By Earl Moxam
News that blind persons in the American State of Iowa will now be able to acquire permits to carry guns in public has left one leading advocate for the disabled in Jamaica somewhat bemused.
According to Senator Floyd Morris, Coordinator/Head for the UWI Centre for Disabilities Studies, this might be going a step too far.
Iowa’s Des Moines Register newspaper reported on Tuesday that the State has decided to grant permits, to acquire or carry guns in public, to people who are legally or completely blind.
This has given rise to an interesting debate, as reported by the newspaper, with Cedar County Sheriff Warren Wethington, and Jane Hudson, Executive Director of Disability Rights Iowa, both supporting the move.
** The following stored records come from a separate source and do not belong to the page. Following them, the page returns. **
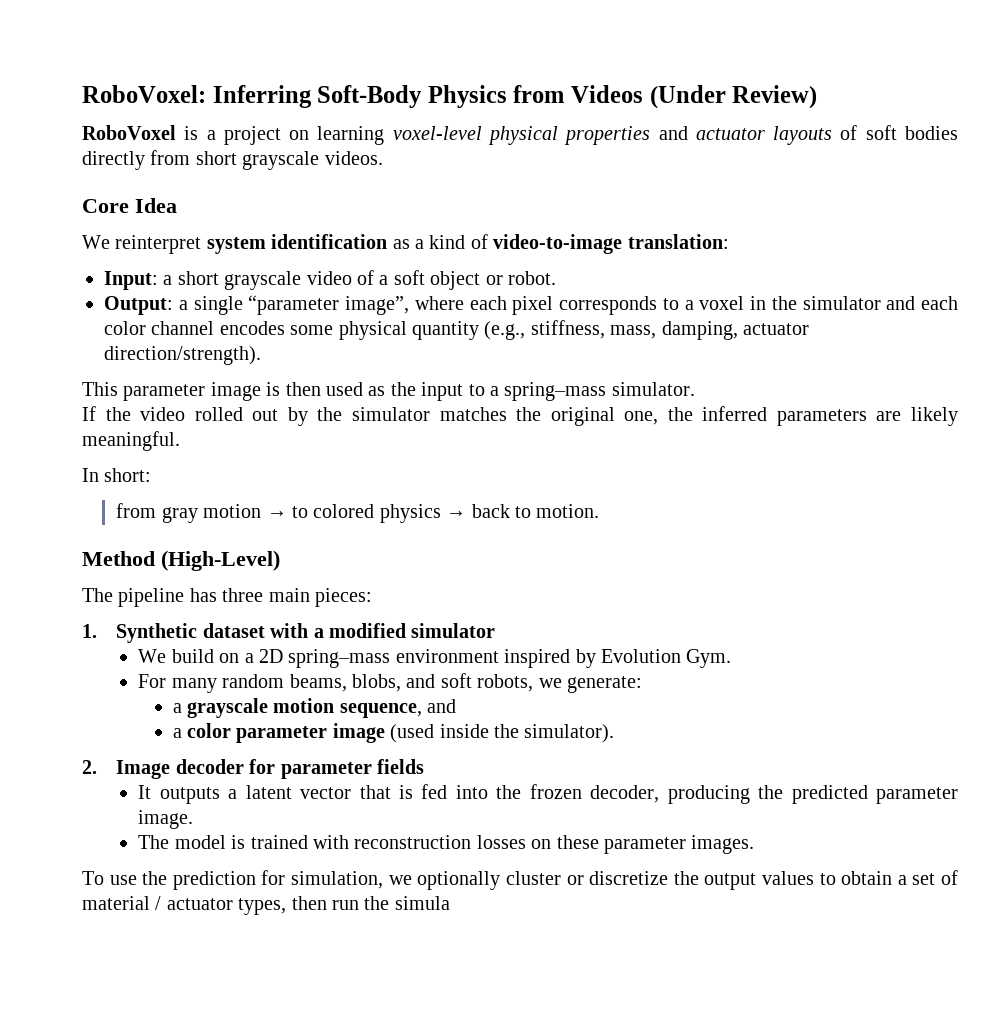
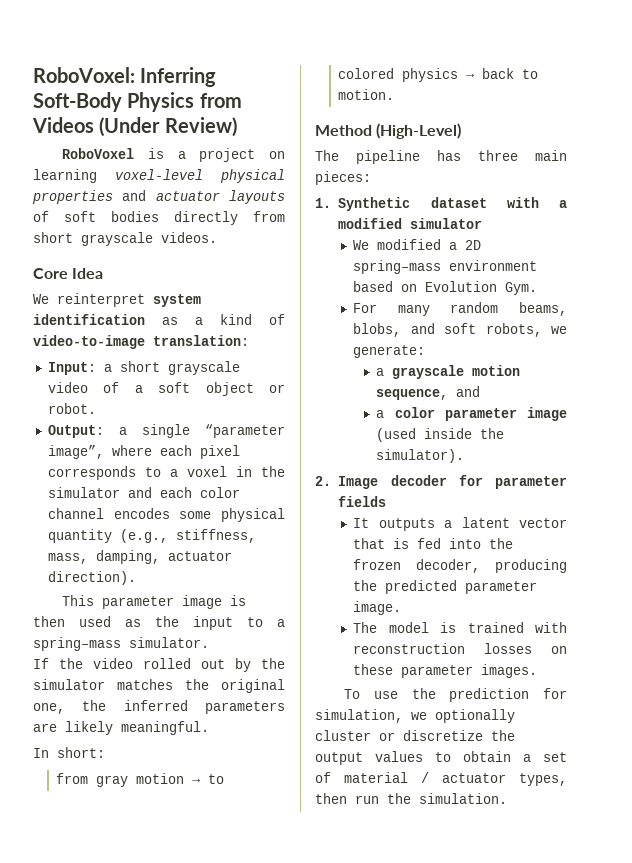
- Output: a single “parameter image”, where each pixel corresponds to a voxel in the simulator and each color channel encodes some physical quantity (e.g., stiffness, mass, damping, actuator direction/strength).
+ Output: a single “parameter image”, where each pixel corresponds to a voxel in the simulator and each color channel encodes some physical quantity (e.g., stiffness, mass, damping, actuator direction).
- We build on a 2D spring–mass environment inspired by Evolution Gym.
+ We modified a 2D spring–mass environment based on Evolution Gym.
- To use the prediction for simulation, we optionally cluster or discretize the output values to obtain a set of material / actuator types, then run the simula
+ To use the prediction for simulation, we optionally cluster or discretize the output values to obtain a set of material / actuator types, then run the simulation.

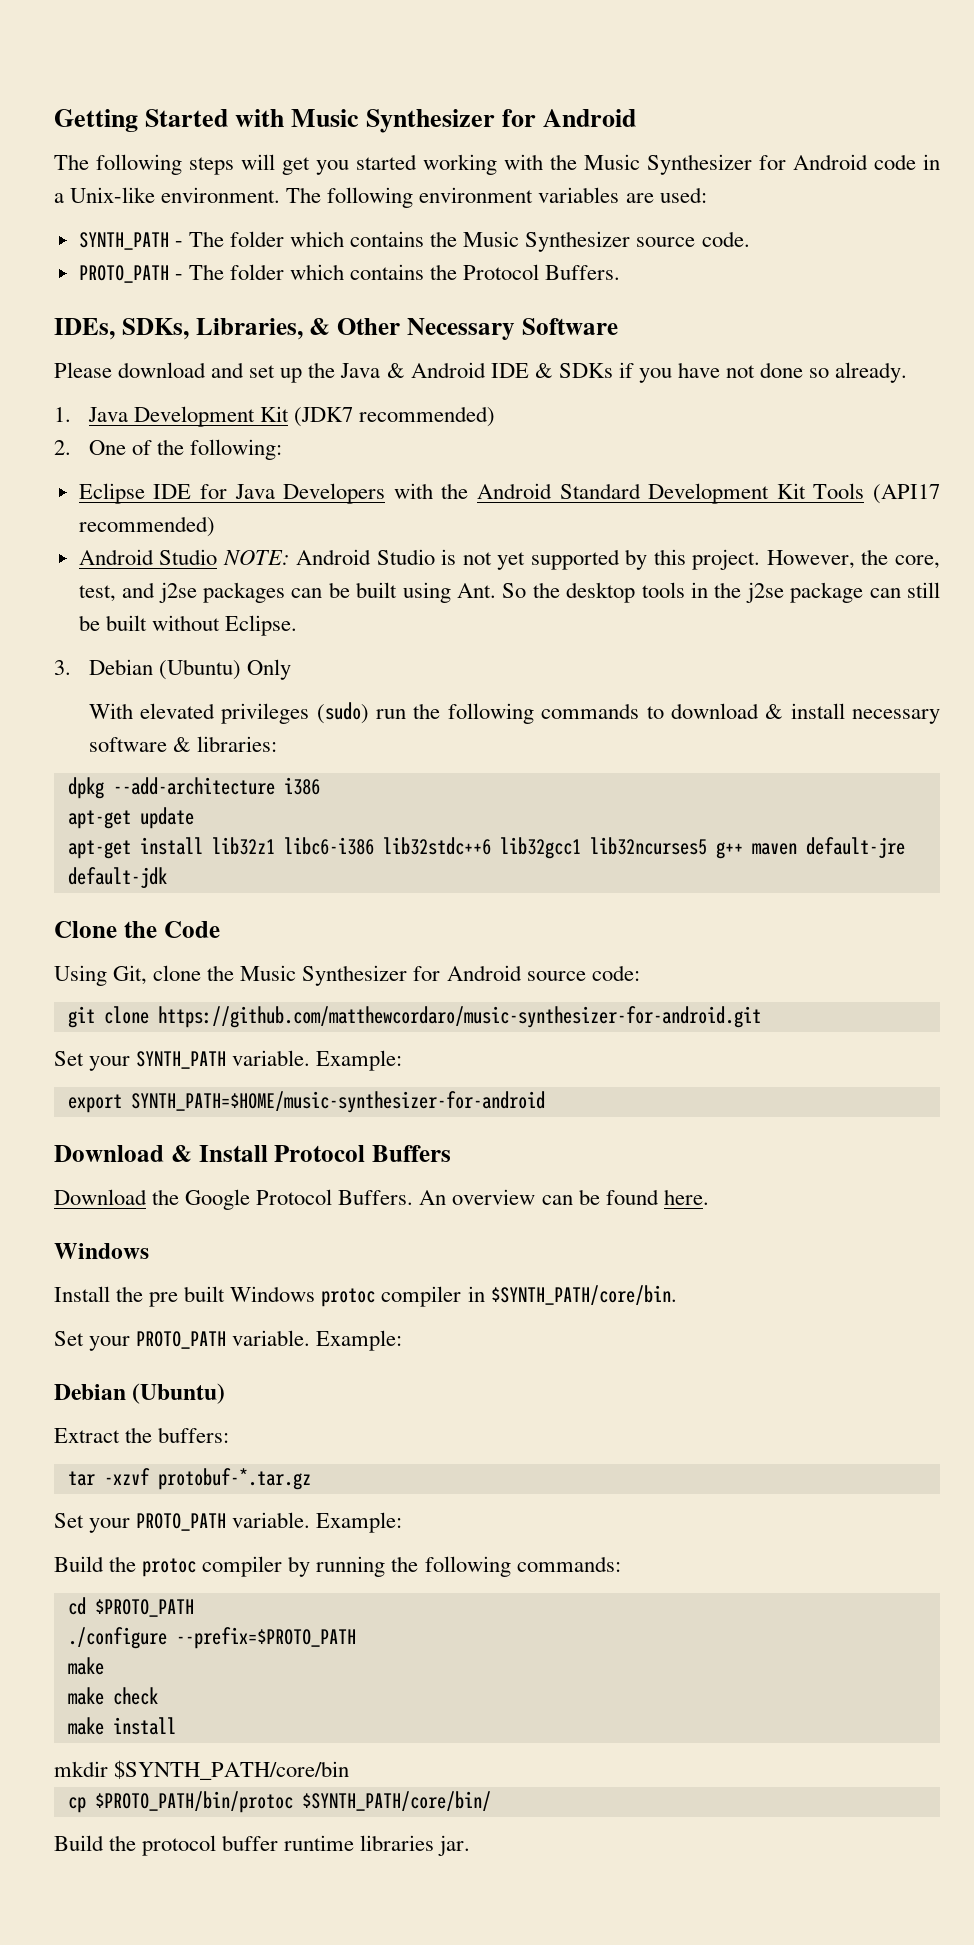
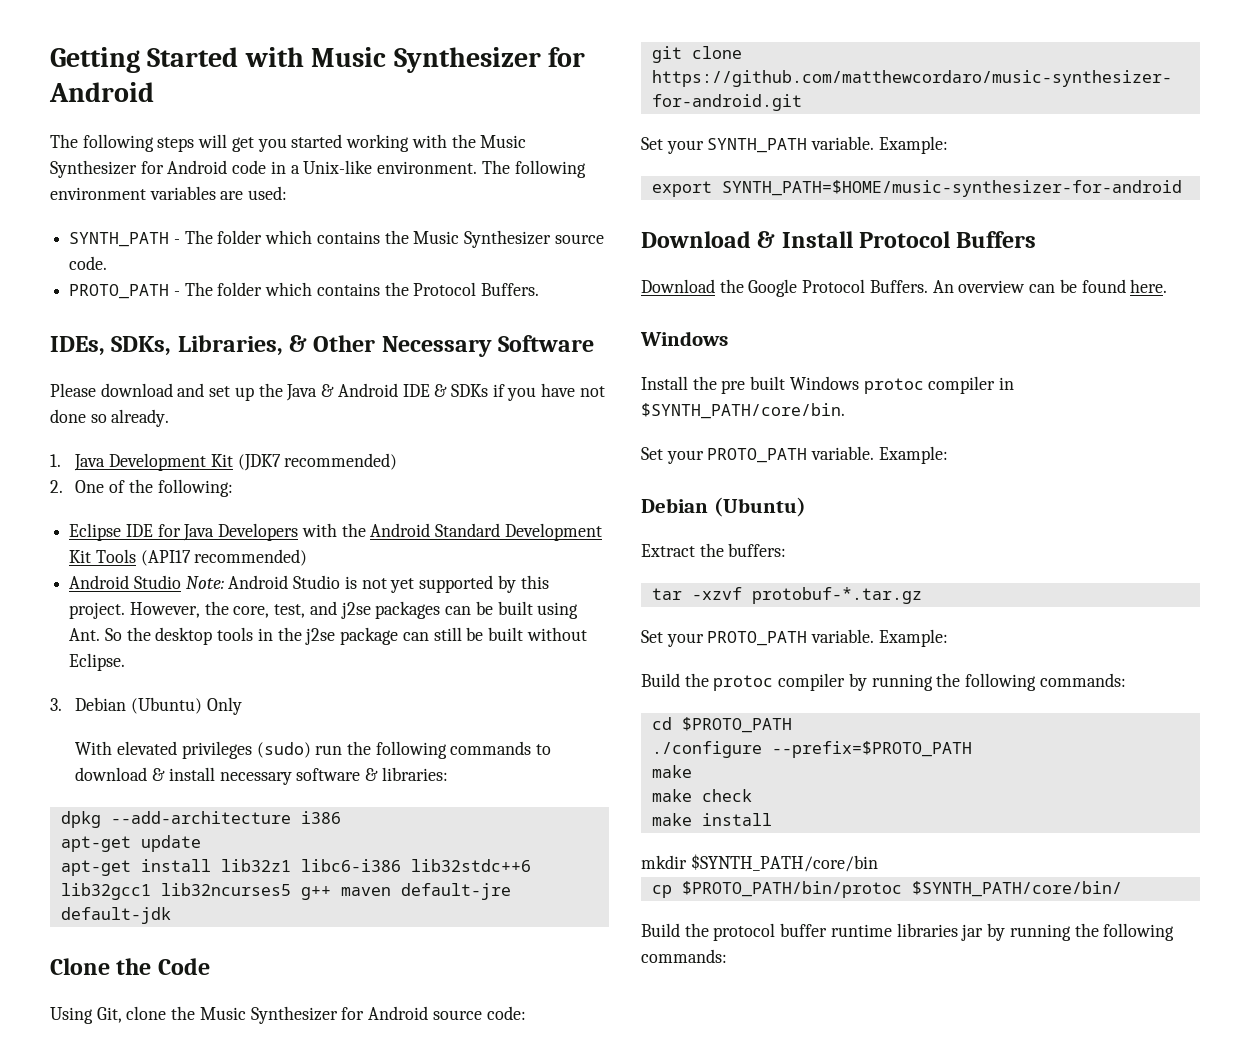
- Android Studio NOTE: Android Studio is not yet supported by this project.
+ Android Studio Note: Android Studio is not yet supported by this project.
- Build the protocol buffer runtime libraries jar.
+ Build the protocol buffer runtime libraries jar by running the following commands:

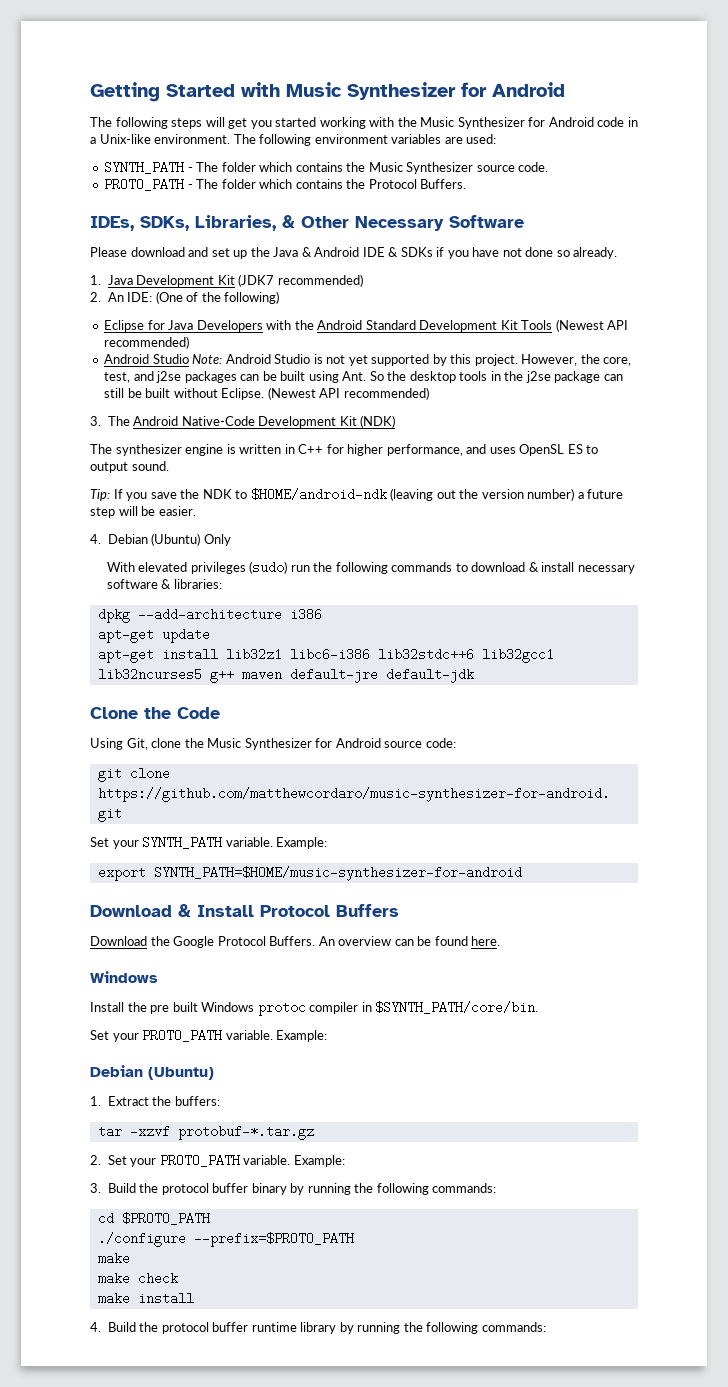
- 2. One of the following:
+ 2. An IDE: (One of the following)
- Eclipse IDE for Java Developers with the Android Standard Development Kit Tools (API17 recommended)
+ Eclipse for Java Developers with the Android Standard Development Kit Tools (Newest API recommended)
- However, the core, test, and j2se packages can be built using Ant. So the desktop tools in the j2se package can still be built without Eclipse.
- 3. Debian (Ubuntu) Only
+ However, the core, test, and j2se packages can be built using Ant. So the desktop tools in the j2se package can still be built without Eclipse. (Newest API recommended)
+ 3. The Android Native-Code Development Kit (NDK)
+ The synthesizer engine is written in C++ for higher performance, and uses OpenSL ES to output sound.
+ Tip: If you save the NDK to $HOME/android-ndk (leaving out the version number) a future step will be easier.
+ 4. Debian (Ubuntu) Only
- Extract the buffers:
+ 1. Extract the buffers:
  tar -xzvf protobuf-*.tar.gz
- Set your PROTO_PATH variable. Example:
- Build the protoc compiler by running the following commands:
+ 2. Set your PROTO_PATH variable. Example:
+ 3. Build the protocol buffer binary by running the following commands:
- mkdir $SYNTH_PATH/core/bin
- cp $PROTO_PATH/bin/protoc $SYNTH_PATH/core/bin/
- Build the protocol buffer runtime libraries jar by running the following commands:
+ 4. Build the protocol buffer runtime library by running the following commands:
Hudson told the paper that blocking visually impaired people from the right to obtain weapon permits would violate the Americans with Disabilities Act. That federal law generally prohibits different treatment based on disabilities
On the other side of the debate, Dubuque County Sheriff Don Vrotsos said he wouldn't issue a permit to someone who is blind, while Patrick Clancy, Superintendent of the Iowa Braille and Sight Saving School, said “guns may be a rare exception to his philosophy that blind people can participate fully in life,” according to the newspaper.
Morris
That position seems to come closest to the view adopted by Floyd Morris, who is himself visually impaired.
“I don’t understand the utility of such an equipment to a person who is visually impaired, on a daily basis. I therefore do not subscribe to the visually impaired person carrying around a device of that nature on his person,” he told RJR News.
One dangerous practical consideration, he said, was the possibility of someone who is sighted ambushing and disarming the visually impaired person, “to be detrimental of the very same visually impaired person.”
Morris, who is President of the Jamaican Senate, is not entirely ruling out the option of gun ownership for the blind. He believes a visually impaired person should have the right to acquire a firearm that would be legally used by a sighted person, employed by the owner of the gun.
“I believe that people who own property, including the blind, should be able to able to access the protection of a legal firearm,” he said.
On the other hand, the blind person being given the right to carry it around on a daily basis was not a practical consideration, he reiterated.